Mais la Bolivie ne veut pas être seulement exportatrice de saumure. Son objectif est de créer une chaîne de valeur complète, de la saumure jusqu’aux batteries et voitures électriques. En 2019, elle a déjà inauguré sa première usine pilote de batteries. Aujourd’hui, elle cherche à attirer des usines de cathodes, d’électrolytes, de composants stratégiques et d’assemblage de batteries complètes.
Ambitieux ? Oui. Lent ? Aussi. Digne ? Absolument.
La Bolivie veut que le lithium génère emploi, technologie et souveraineté. Qu’il ne finisse pas entre les mains de multinationales opérant depuis des paradis fiscaux. Et cela dérange. Car il y a des pays, et des entreprises, qui préfèrent un lithium sans la Bolivie. Ou une Bolivie sans État.
Que manque-t-il ?
1. Améliorer l’efficacité des usines actuelles.

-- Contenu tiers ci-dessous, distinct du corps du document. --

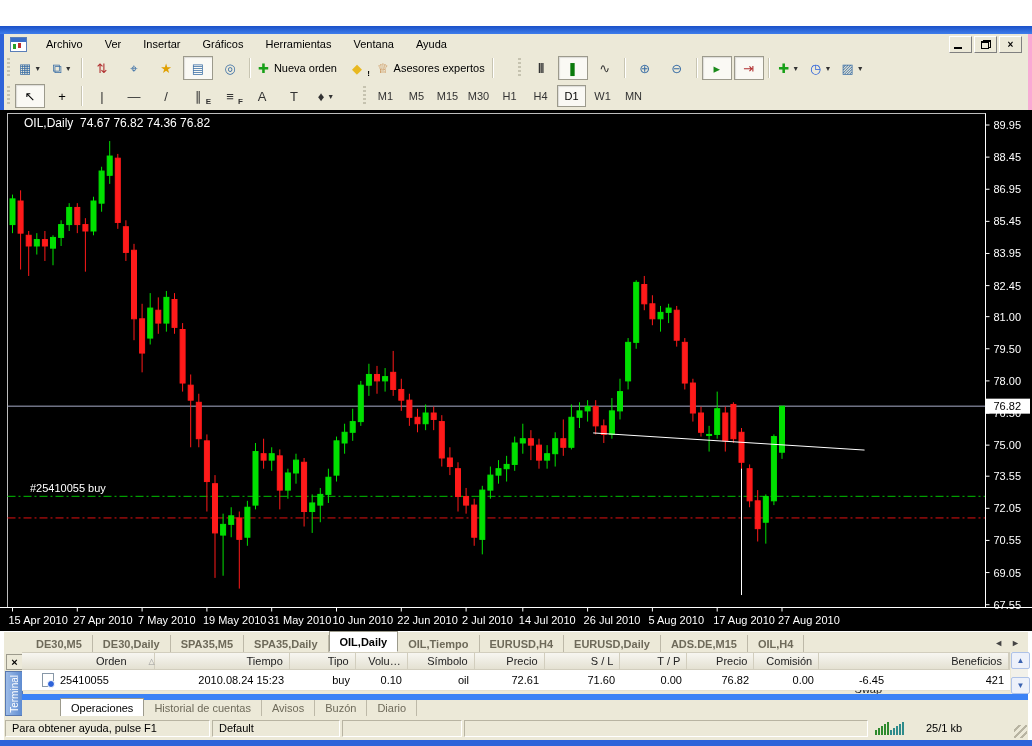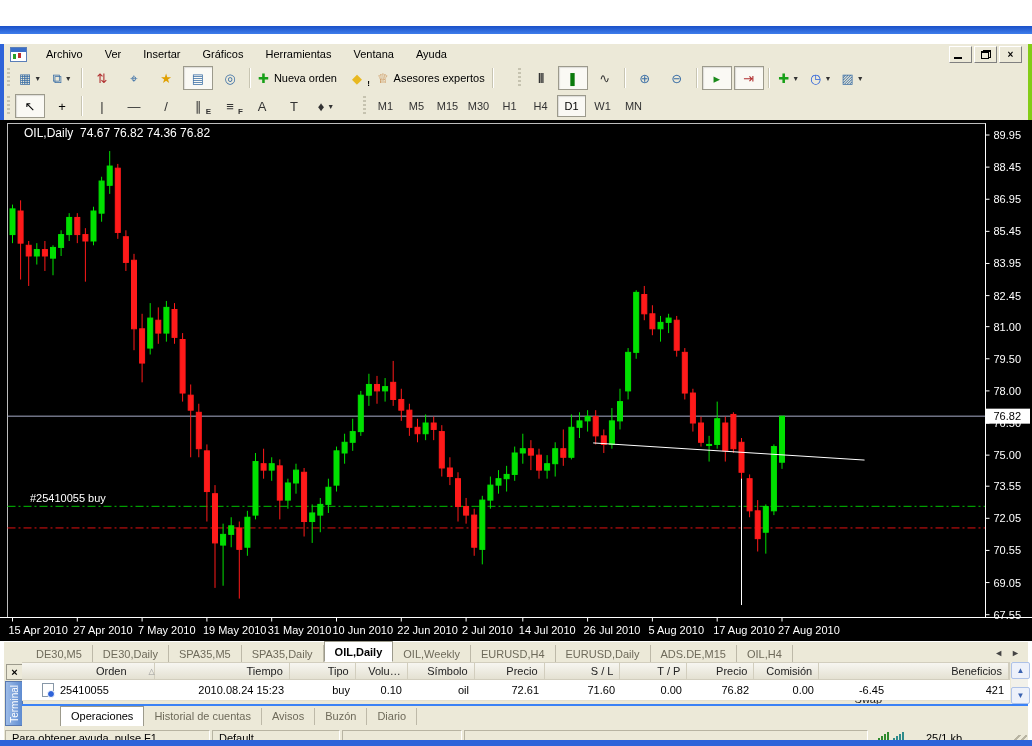"Archivo" .app { background: #84cc16 -> #f9a8d4; top: 44px -> 34px }
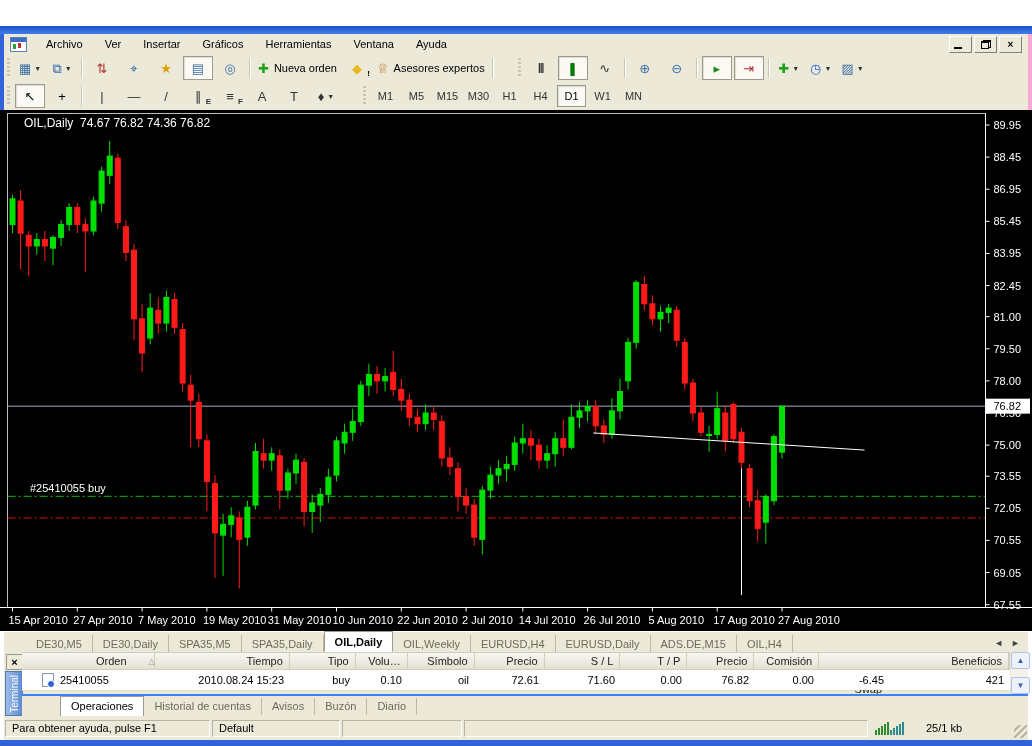"DE30,M5" .ctab { font-weight: none -> bold }
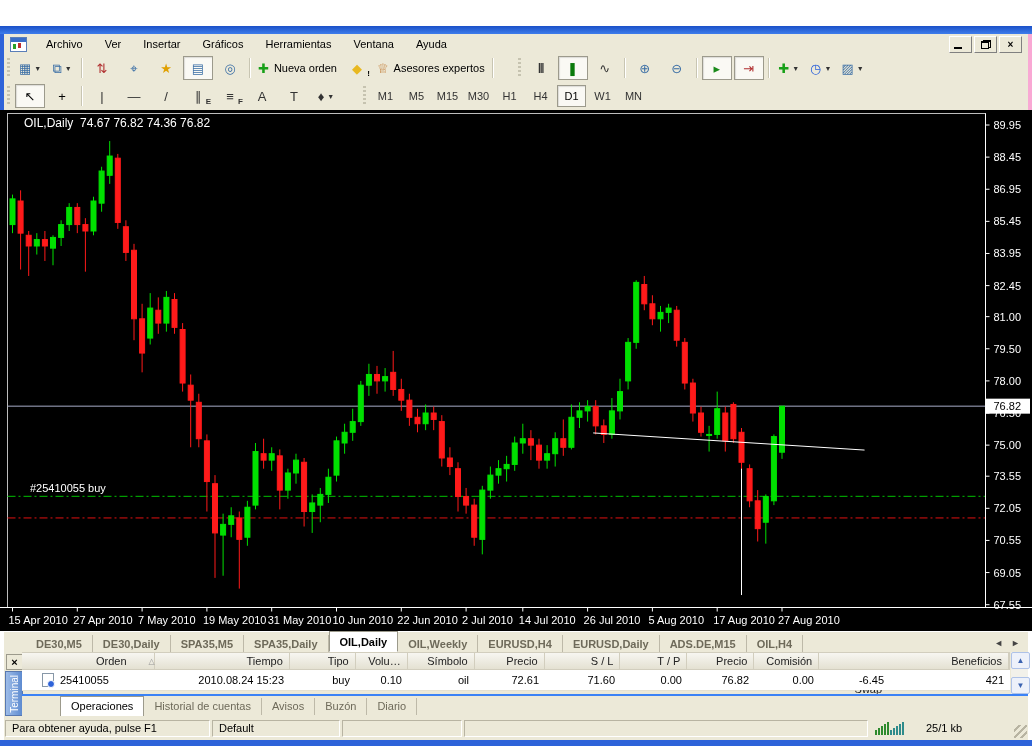"OIL,Weekly" div.ctab { text: OIL,Weekly -> OIL,Tiempo }
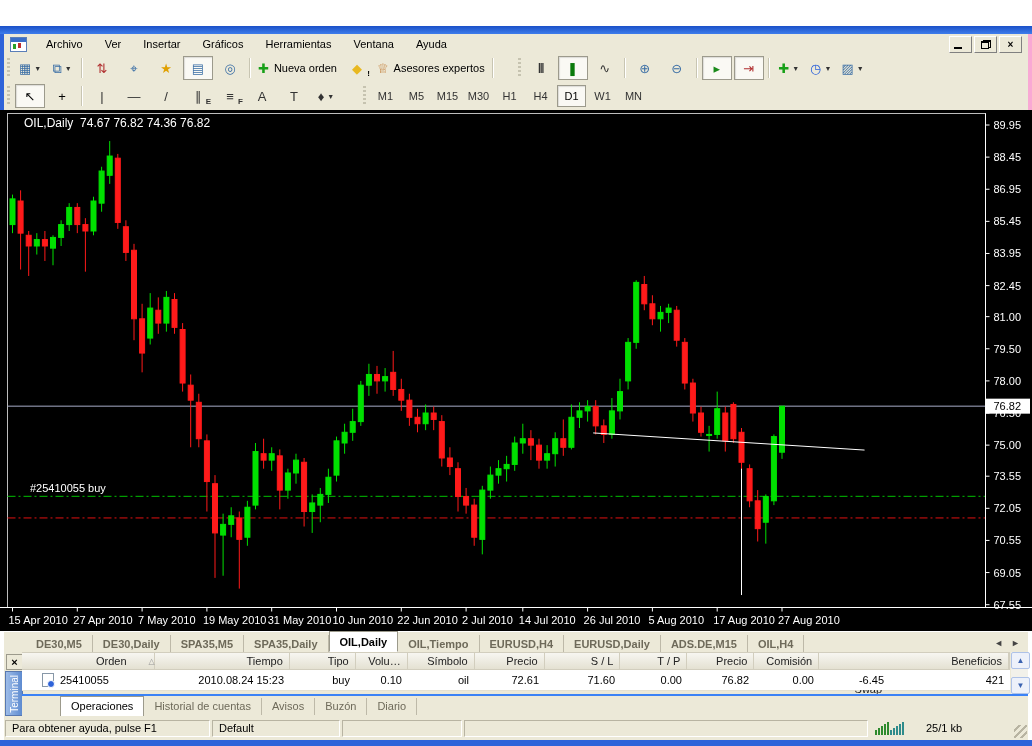"Operaciones" .term-tabs { border-top: 2px solid #3b82f6 -> 6px solid #3b82f6 }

2. Surmonter les goulots technologiques dans l’extraction.
3. Élargir les infrastructures logistiques.
4. Former davantage de techniciens et scientifiques nationaux.
5. Accélérer la mise en service de nouvelles usines.
Et surtout, blinder politiquement la souveraineté sur le lithium. Car chaque fois que la Bolivie avance, une crise, un sabotage, un coup d’État ou une campagne internationale surgit. Cela s’est déjà produit en 2019. Le lithium n’est pas seulement un minerai. C’est de la géopolitique.
Le salar se tait, mais n’oublie pas. À chaque aube blanche sur Uyuni, le lithium rappelle qu’il a été évaporé mille fois par le soleil, mais jamais par l’oubli.
La Bolivie a la ressource. Elle a la dignité. Elle a l’histoire. Il ne lui manque que le temps. Et le temps, parfois, se range du côté de ceux qui ne trahissent pas leur racine.